The door shook as he slammed his fist into it and Sarah screamed.
“You wrote it at the crossroads at midnight, Sarah. Just the same as I did. And I’m here, just as I said I would be.”
Her blood ran cold and her whole body was shaking. She fell back away from the door as the knob began to turn.
“You promise me. You promised if I came back and let no one and nothing stop me. I didn’t even let my own cold grave stop me from coming back to you.”
She looked up from where she knelt and he stood there, still holding his head and looking at her with those wide, unblinking eyes. He knelt before her and she tried to scramble back.
“Do you remember when we were children and they told us never to make a promise you don’t intend to keep?” He brushed freezing fingers against the warm flesh of her cheeks as she cried. “You don’t get a choice in keeping this one, my dearest.

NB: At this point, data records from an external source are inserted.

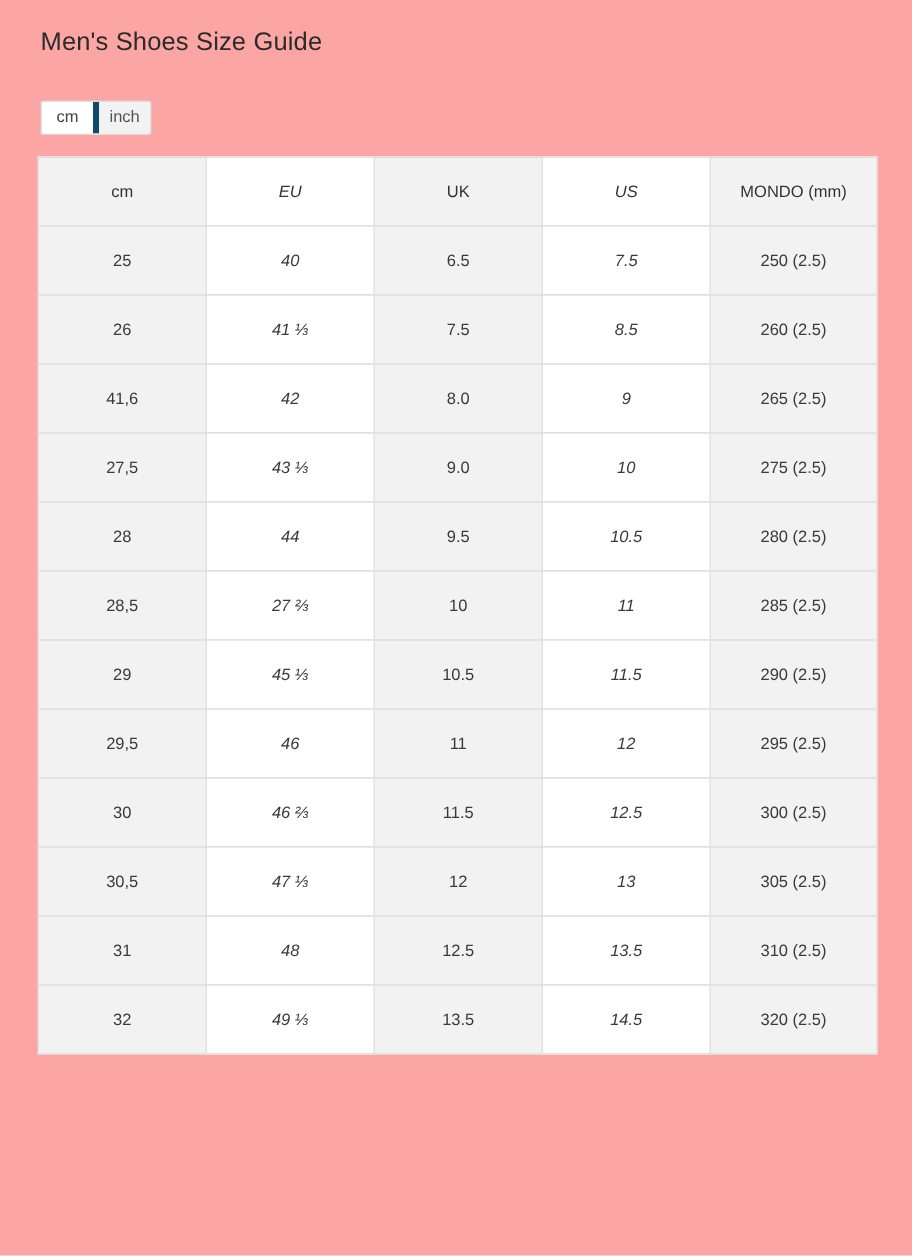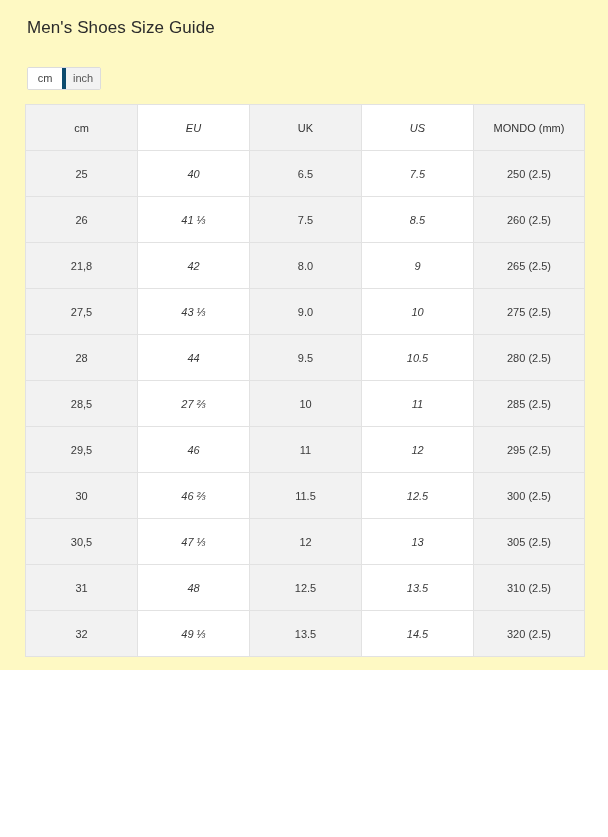"Men's Shoes Size Guide" .page { background: #fef9c3 -> #fca5a5; height: 670px -> 837px }
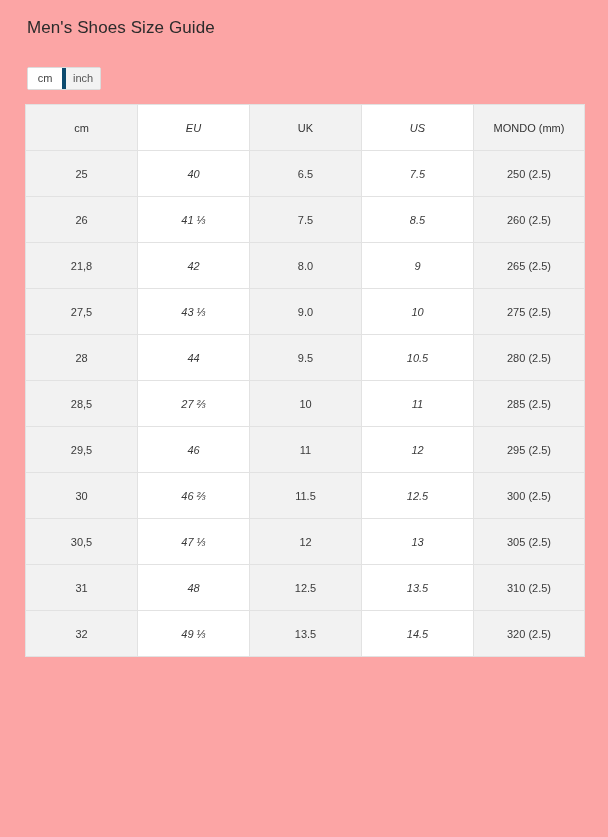"21,8" td.col-shaded { text: 21,8 -> 41,6 }
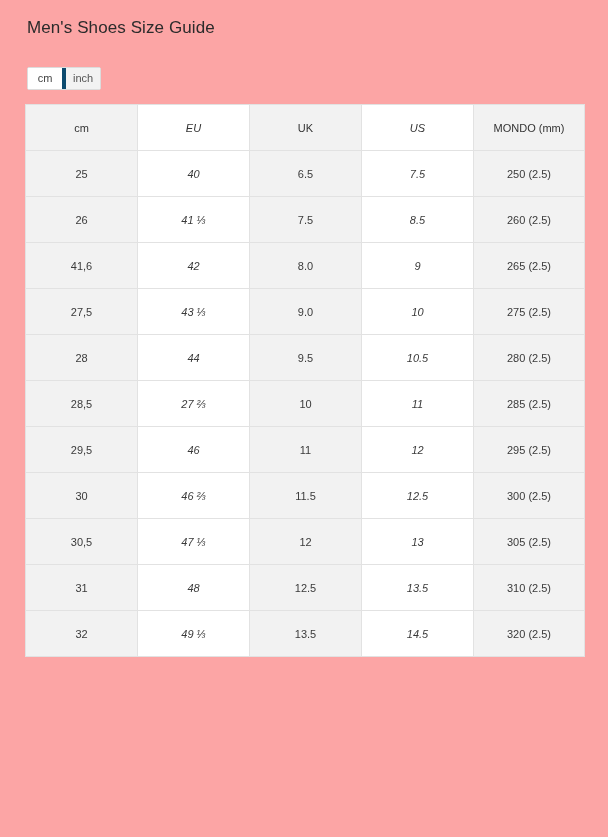"29" tr { html: none -> <tr> <td>29</td> <td>45 ⅓</td> <td>10.5</td> <td>11.5</td> <td>290 (2.5)</td> </tr> }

The crossroads knows.”
As he said the last, fear and pain together gripped Sarah as a feeling like a hot poker lanced through her chest. She labored to breathe and then fell to the floor, unmoving. As her ghost rose, Jacob left his own broken body beside hers. Once again whole and handsome, he reached for her hand. Sarah only looked once at the two bodies lying together on the wood floor before she took his hand and they walked into eternity together as husband and wife, both regretting their deaths and a midnight trip to the crossroads to make a deal.